SCANDALE DES PROTHÈSES MAMMAIRES PIP, ALERTE PROTHÈSES SEINS

-Le 23 décembre 2011, les autorités sanitaires ont recommandé l’ablation des implants mammaires en gel de silicone de la marque PIP posés depuis 2001. Les implants au sérum physiologique PIP posés de 1995 à 2001 ne sont pas concernés. Il a, en outre, été décidé d’accorder une prise en charge (remboursement) des frais d’hospitalisation, de chirurgie et d’anesthésie pour le seul retrait des implants. Le remboursement de la mise en place de nouveaux implants n’est accordé que dans les cas de reconstruction après cancer.

 

- Un seul fabricant d’implants mammaires, la société  varoise  Poly-Implants- Prothèses  (PIP), n’a pas respecté le processus de fabrication des prothèses validé par l’ Agence française de sécurité sanitaire des produits de santé. Il n’en résulterai aucun risque toxique pour les patientes, mais une diminution de la longévité de la paroi de certaines prothèses PIP et parfois une inflammation locale.

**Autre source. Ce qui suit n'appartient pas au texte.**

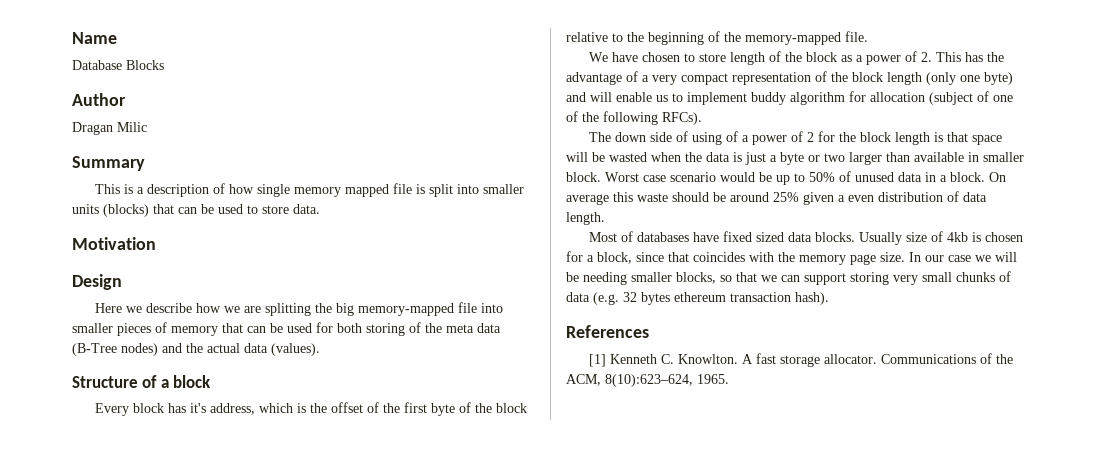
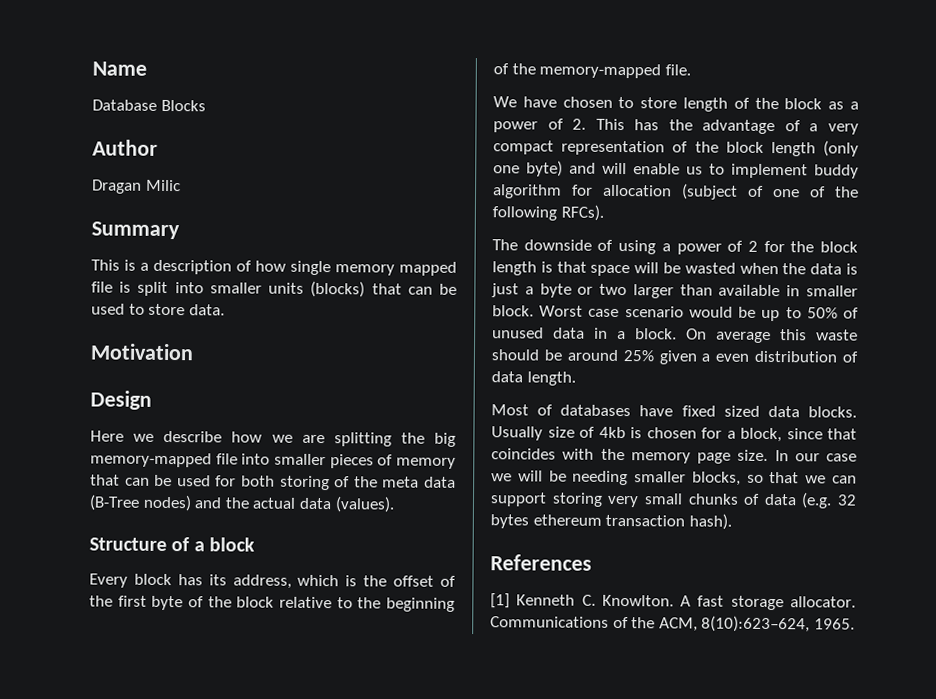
[190,403,207,413] it's -> [208,574,227,586] its
[615,132,673,142] down side -> [523,239,592,251] downside
[726,131,739,142] of -> (657, 247) none

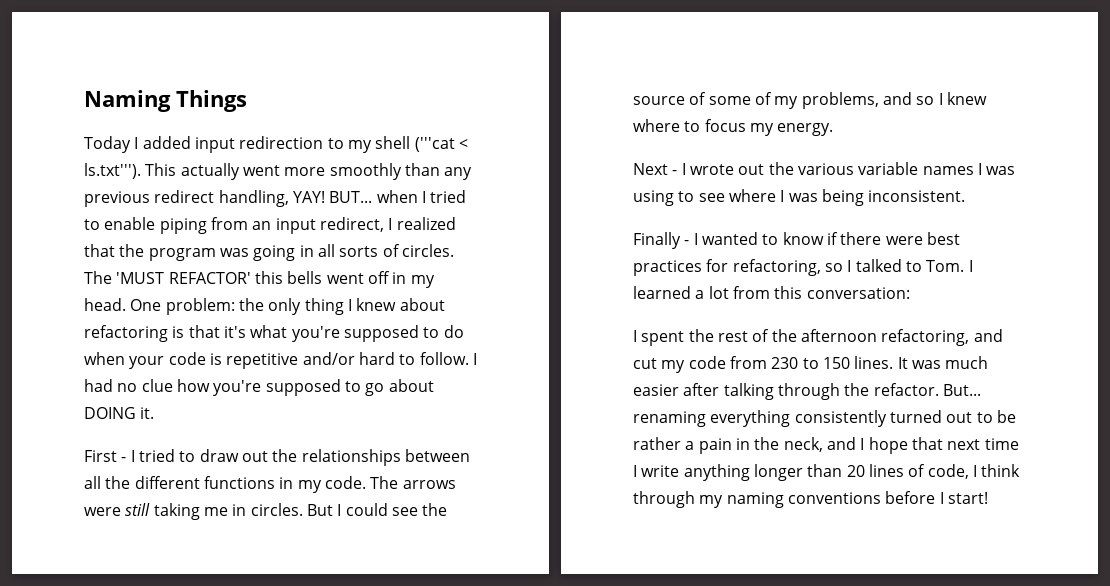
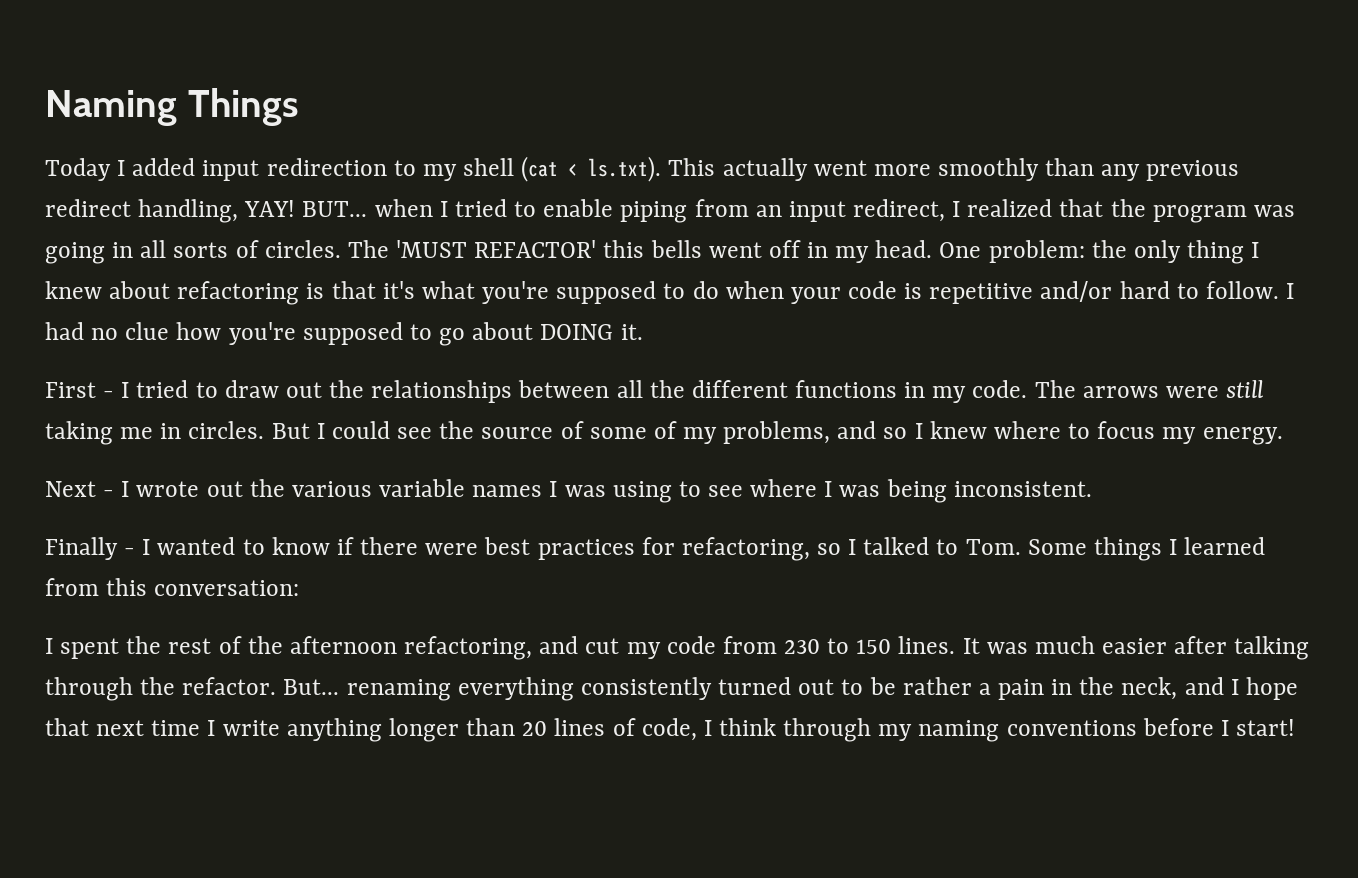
[414,137,468,152] [84,163,141,179] ('''cat < ls.txt'''). -> [521,156,662,182] (cat < ls.txt).
[968,260,973,272] [633,286,729,299] I learned a lot -> [1027,537,1266,561] Some things I learned

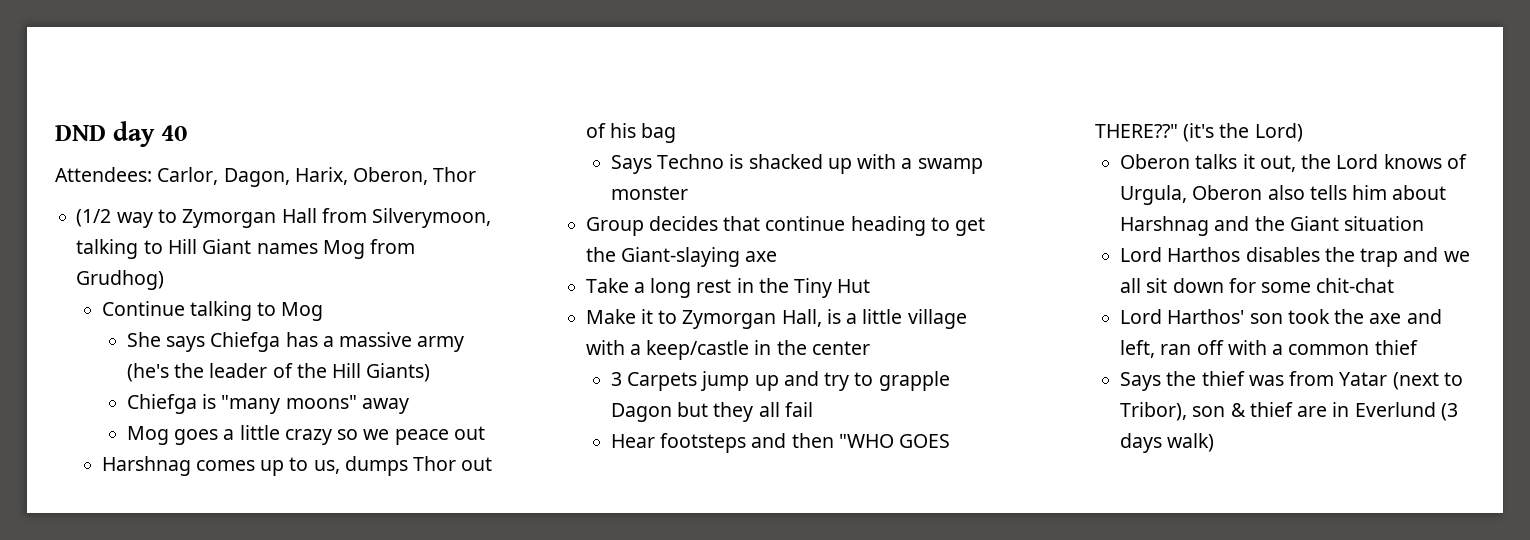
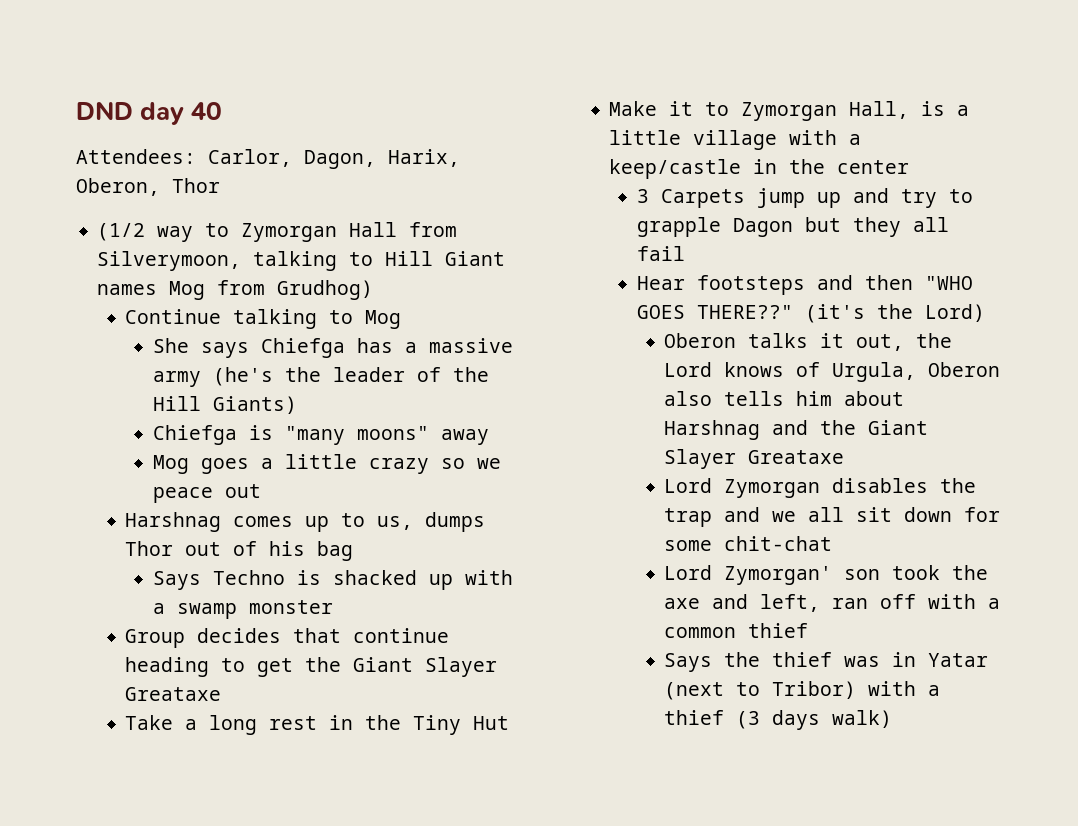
[620,247,778,267] Giant-slaying axe -> [353,657,498,677] [125,687,222,701] Giant Slayer Greataxe
[1344,216,1425,231] [1119,247,1241,262] situation // Lord Harthos -> [664,449,845,469] [664,478,821,498] Slayer Greataxe // Lord Zymorgan
[1167,309,1245,324] Harthos' -> [724,566,833,585] Zymorgan'
[1289,371,1335,386] from -> [892,652,917,667] in
[1119,402,1436,421] Tribor), son & thief are in Everlund -> [772,681,941,699] [664,710,725,725] Tribor) with a thief

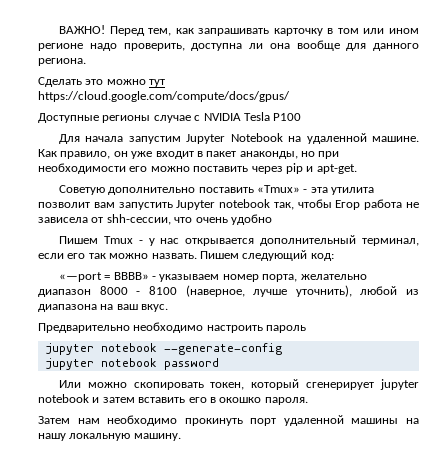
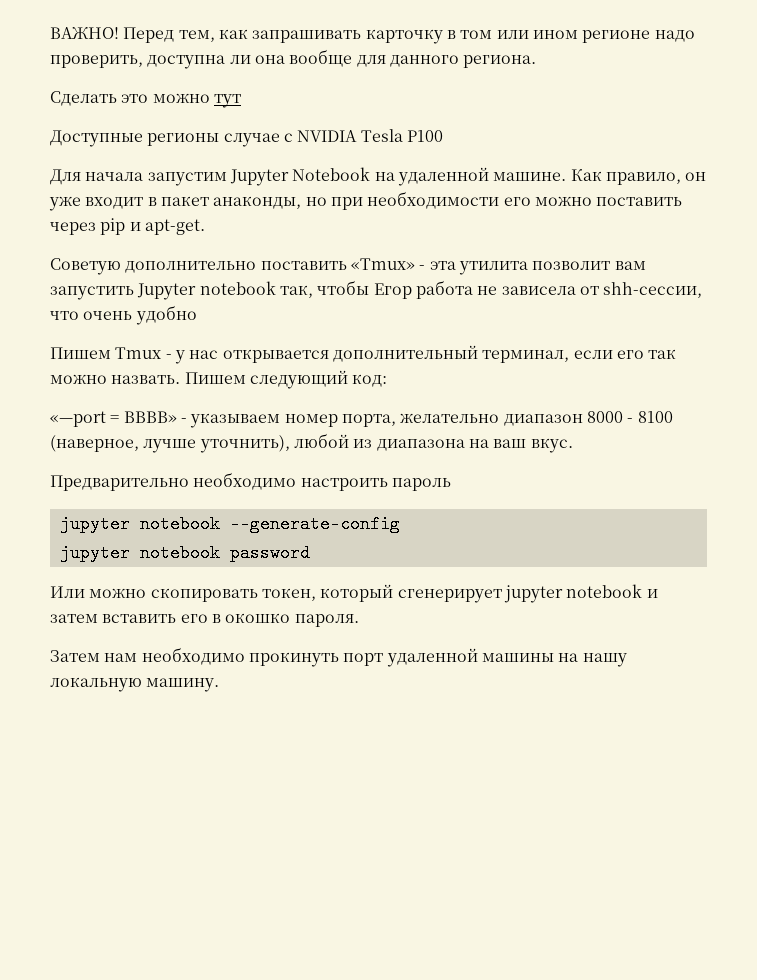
[38,91,290,102] https://cloud.google.com/compute/docs/gpus/ -> (241, 101) none

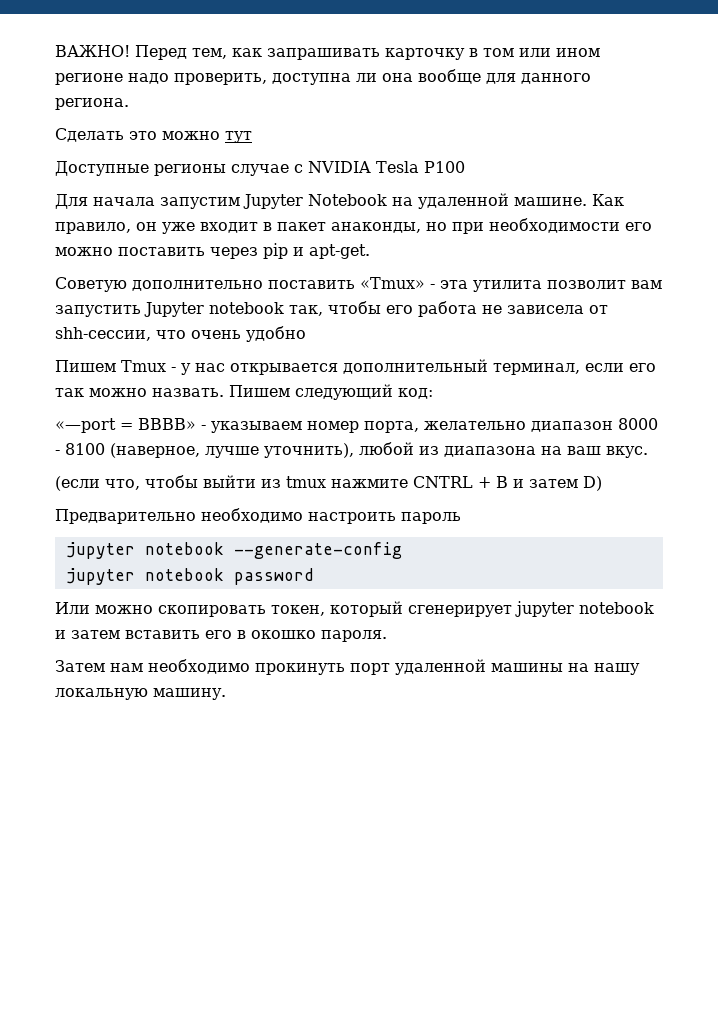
[373,283,412,299] Егор -> [386,305,413,314] его
(573, 445) none -> [55,475,602,491] // (если что, чтобы выйти из tmux нажмите CNTRL + B и затем D)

-Concernant le risque de cancers du sein de type adénocarcinome: il n’a jamais, dans les études scientifiques, été retrouvée d’augmentation du nombre de cancer du sein du type le plus fréquent, c’est à dire les adénocarcinomes, chez les patientes porteuses de prothèses mammaire. 1 femme sur 9 développera au cours de sa vie un cancer du sein si elle n’a pas d’implants mammaires. Inversement, les implants mammaires ne protègent pas du risque de cancer de sein, une femme avec des implants a donc aussi un risque de 1 sur 9 de développer un cancer du sein. Le suivi à vie des femmes porteuses d’implant par leur chirurgien permet de prescrire des examens complémentaire (mammographie et échographie) et ainsi de dépister précocement des tumeurs du seins, qui vont pouvoir bénéficier d’une prise en charge rapide.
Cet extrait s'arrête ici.